A Via esteve presente na mobilização internacional ocorrida em Genebra em 2014, durante a 26ª reunião do Conselho de Direitos Humanos da Organização das Nações Unidas, quando conseguimos aprovar uma resolução para responsabilizar as transnacionais pelas violações de direitos humanos cometidas no contexto de suas atividades. Foi uma votação apertada, com 20 países votando a favor, 14 contra e 13 abstenções, incluindo a do Brasil. Agora, a ONU criou um grupo de trabalho intergovernamental para a construção das normas vinculantes.


Quais são os principais pontos defendidos pelos movimentos camponeses nesses Tratados?


Denunciamos a arquitetura da impunidade, que faz com que empresas do capital privado controlem o Estado e aprovem leis, criem instituições para atender seus interesses em detrimento dos bens comuns e direitos humanos. Assim ocorre na construção de barragens, no financiamento de campanhas eleitorais, na contaminação de nossa comida com veneno, na apropriação privada do território e do trabalho.


Os Estados precisam estabelecer a responsabilidade legal das empresas por suas ações ou omissões quando violam os direitos humanos nos países. Um exemplo, é o da Samarco-Vale/BHP no Brasil, com mais de 200 mil pessoas vítimas de violação de Direitos Humanos.


Como a Via avalia o Encontro e quais as expectativas para a atuação do Coletivo de Direitos Humanos no próximo período?
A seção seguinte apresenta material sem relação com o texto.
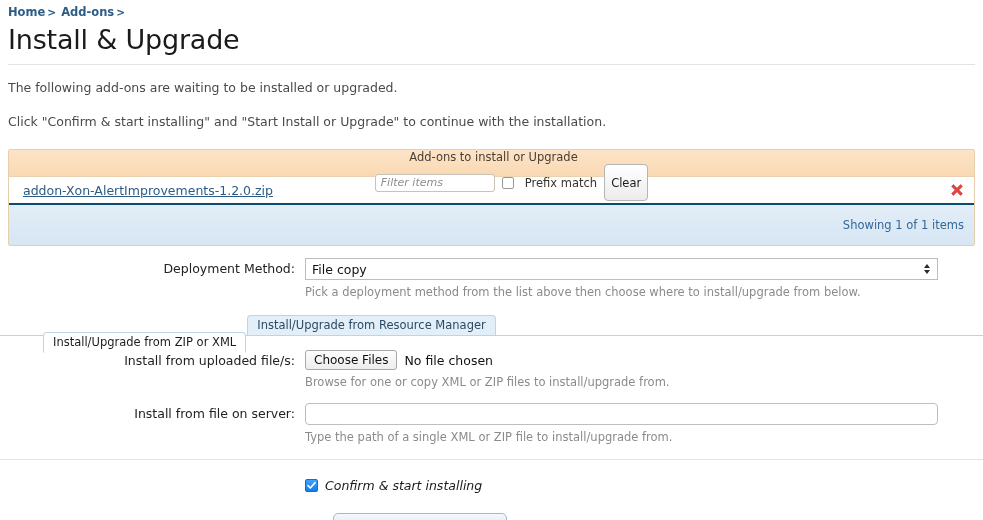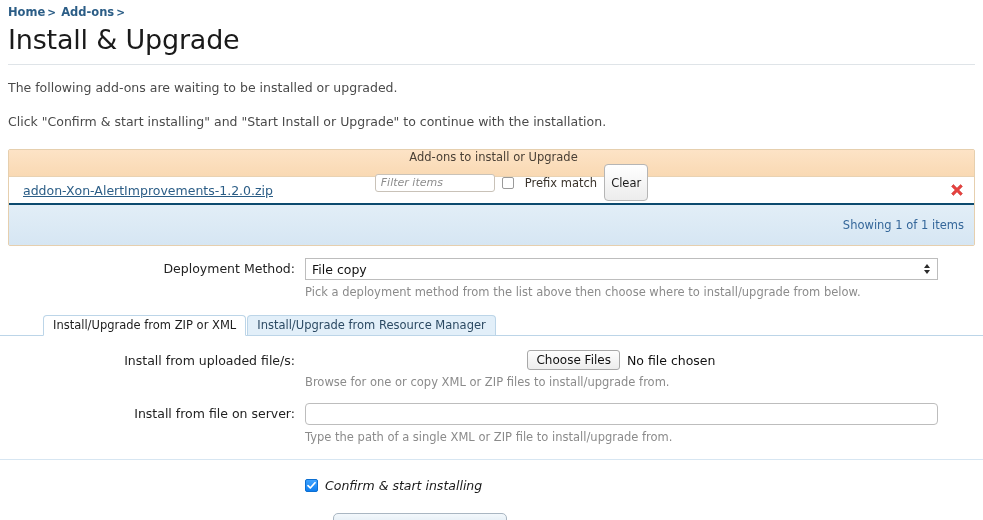--- a/index.html
+++ b/index.html
@@ -245,36 +245,36 @@
     border-bottom: none;
     border-radius: 4px 4px 0 0;
     margin-right: 1px;
     cursor: pointer;
     white-space: nowrap;
   }
   .tab.active {
     background: #ffffff;
     color: #1d1d1d;
     position: relative;
-    top: 1px;
+    top: 18px;
     border-bottom: 1px solid #ffffff;
   }
   .tab.inactive {
     background: #e2eff9;
     color: #2c4a63;
   }
 
   .tab-panel {
     border-bottom: 1px solid #d7e6f2;
     padding: 14px 0 14px 0;
   }
   .tab-panel .frow + .frow { margin-top: 13px; }
 
   
-  .file-row { display: flex; align-items: center; gap: 7px; justify-content: center; }
+  .file-row { display: flex; align-items: center; gap: 7px; }
   button.choose-files {
     font-family: "DejaVu Sans", "Liberation Sans", sans-serif;
     font-size: 12px;
     color: #101010;
     height: 20px;
     padding: 0 8px;
     border: 1px solid #a8a8a8;
     border-radius: 3px;
     background: linear-gradient(#fdfdfd, #ededed);
     cursor: pointer;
O Encontro foi positivo, saímos muito motivados e o Coletivo fortalecido e ampliado. Conseguimos aprofundar o tema de nossas Campanhas Internacionais para efetivá-las em cada país e identificamos o desafio comum da criminalização das lutas sociais no mundo. Este trabalho será multiplicado por todos continentes e vamos construir uma rede de proteção para nossos defensores de direitos humanos. Não descansaremos enquanto não libertarmos todos os nossos presos políticos.